Problem to solve — Transcribe every entry word for word, but skip the images.

___ Data section

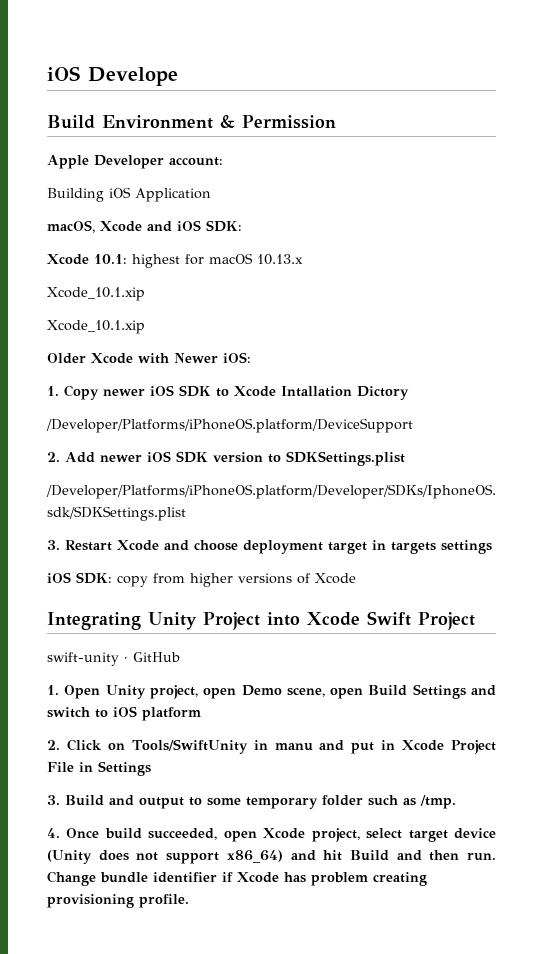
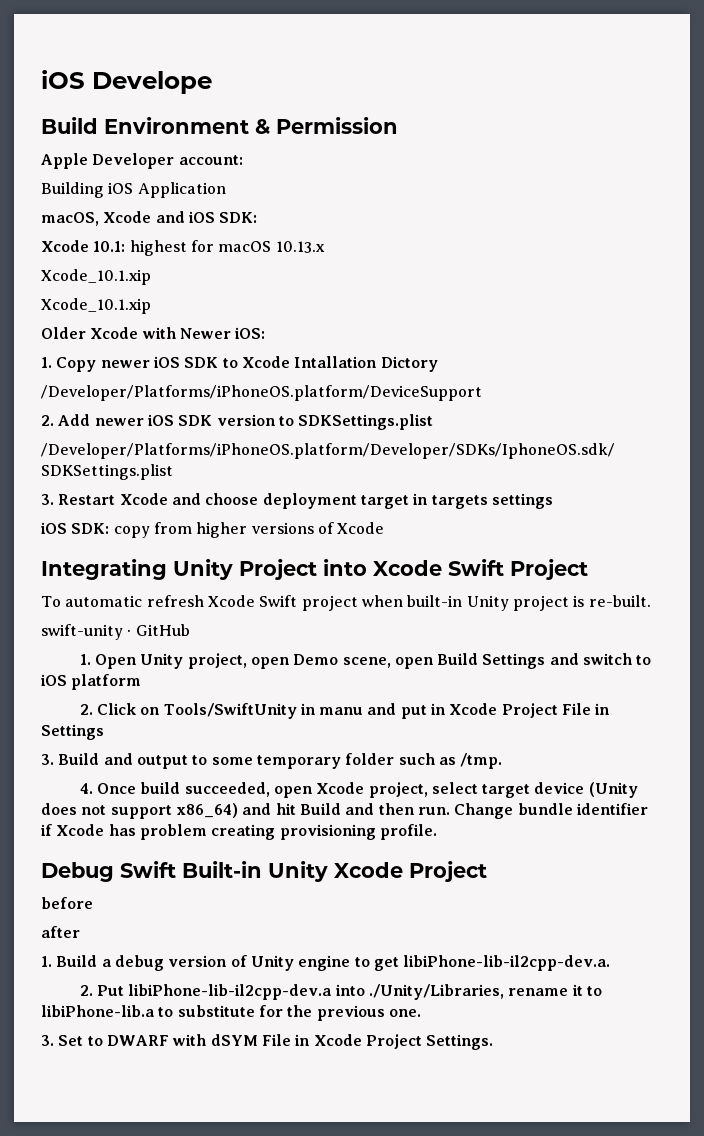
+ To automatic refresh Xcode Swift project when built-in Unity project is re-built.
+ Debug Swift Built-in Unity Xcode Project
+ before
+ after
+ 1. Build a debug version of Unity engine to get libiPhone-lib-il2cpp-dev.a.
+ 2. Put libiPhone-lib-il2cpp-dev.a into ./Unity/Libraries, rename it to libiPhone-lib.a to substitute for the previous one.
+ 3. Set to DWARF with dSYM File in Xcode Project Settings.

______

Exercise solution —
+ To automatic refresh Xcode Swift project when built-in Unity project is re-built.
+ Debug Swift Built-in Unity Xcode Project
+ before
+ after
+ 1. Build a debug version of Unity engine to get libiPhone-lib-il2cpp-dev.a.
+ 2. Put libiPhone-lib-il2cpp-dev.a into ./Unity/Libraries, rename it to libiPhone-lib.a to substitute for the previous one.
+ 3. Set to DWARF with dSYM File in Xcode Project Settings.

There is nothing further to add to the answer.